====== RECORDS SHOWN

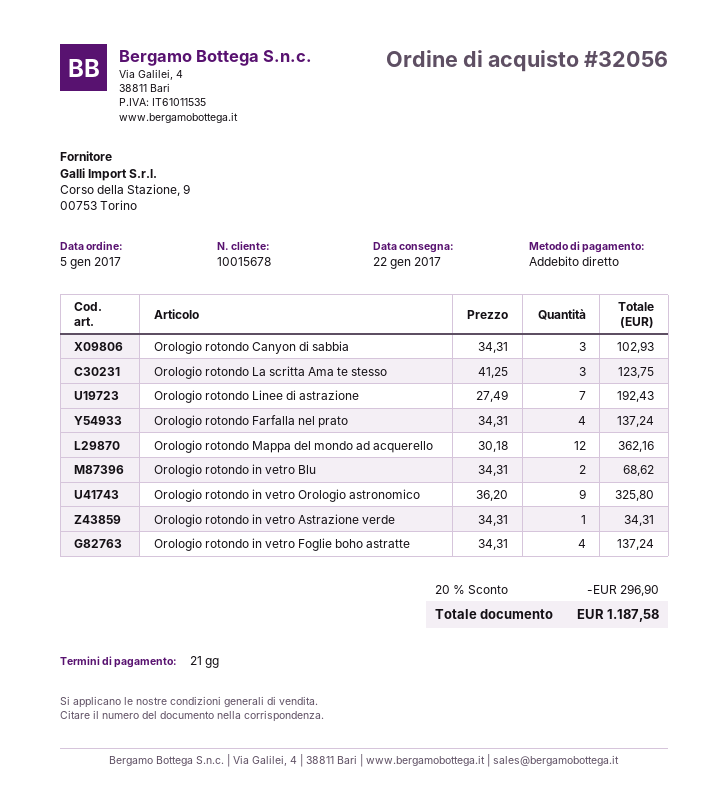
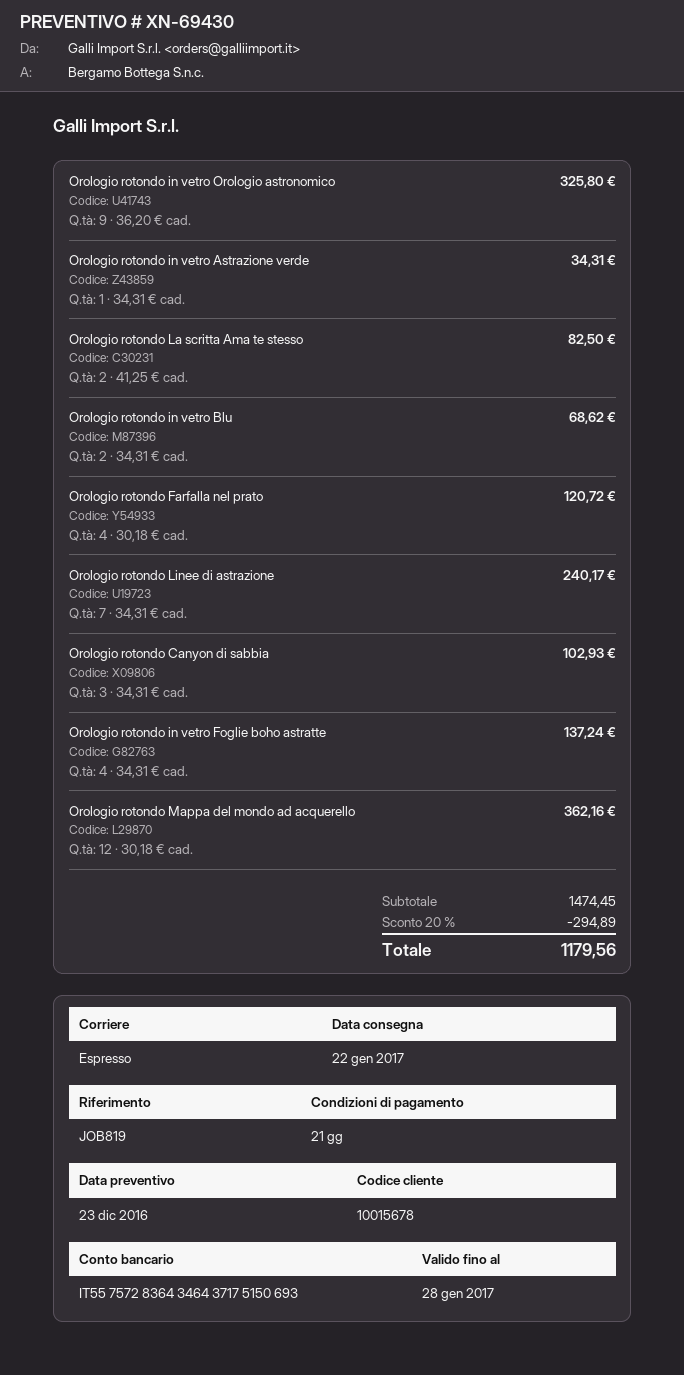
Orologio rotondo La scritta Ama te stesso: 3 x 41.25 = 123.75 -> 2 x 41.25 = 82.50
Orologio rotondo Linee di astrazione: 7 x 27.49 = 192.43 -> 7 x 34.31 = 240.17
Orologio rotondo Farfalla nel prato: 4 x 34.31 = 137.24 -> 4 x 30.18 = 120.72
discount: 20% = 296.90 -> 20% = 294.89
total: 1187.58 -> 1179.56

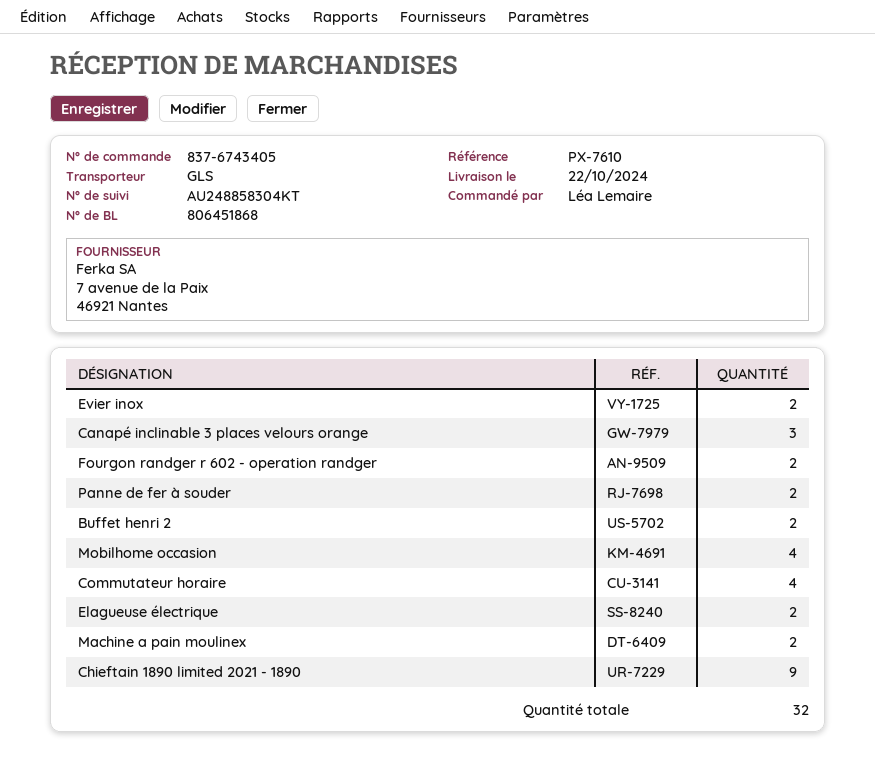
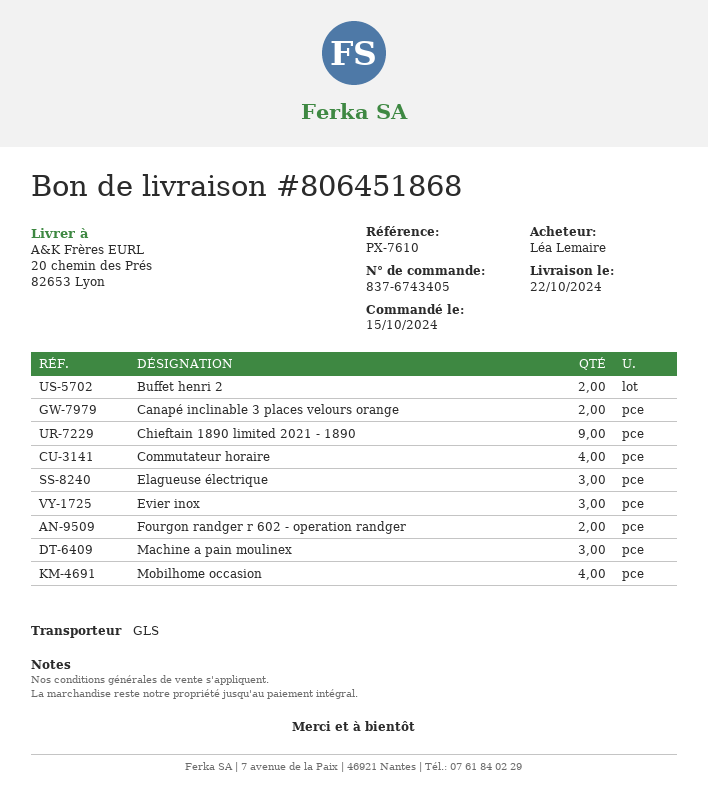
Evier inox: 2 -> 3
Canapé inclinable 3 places velours orange: 3 -> 2
Panne de fer à souder: 2 -> none
Elagueuse électrique: 2 -> 3
Machine a pain moulinex: 2 -> 3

============

*INSTRUCTIONS TO FOLLOW*: Please give the records again word for word, omitting all images.

*SOLUTION TO THE EXERCISE*:
Orologio rotondo La scritta Ama te stesso: 3 x 41.25 = 123.75 -> 2 x 41.25 = 82.50
Orologio rotondo Linee di astrazione: 7 x 27.49 = 192.43 -> 7 x 34.31 = 240.17
Orologio rotondo Farfalla nel prato: 4 x 34.31 = 137.24 -> 4 x 30.18 = 120.72
discount: 20% = 296.90 -> 20% = 294.89
total: 1187.58 -> 1179.56

Evier inox: 2 -> 3
Canapé inclinable 3 places velours orange: 3 -> 2
Panne de fer à souder: 2 -> none
Elagueuse électrique: 2 -> 3
Machine a pain moulinex: 2 -> 3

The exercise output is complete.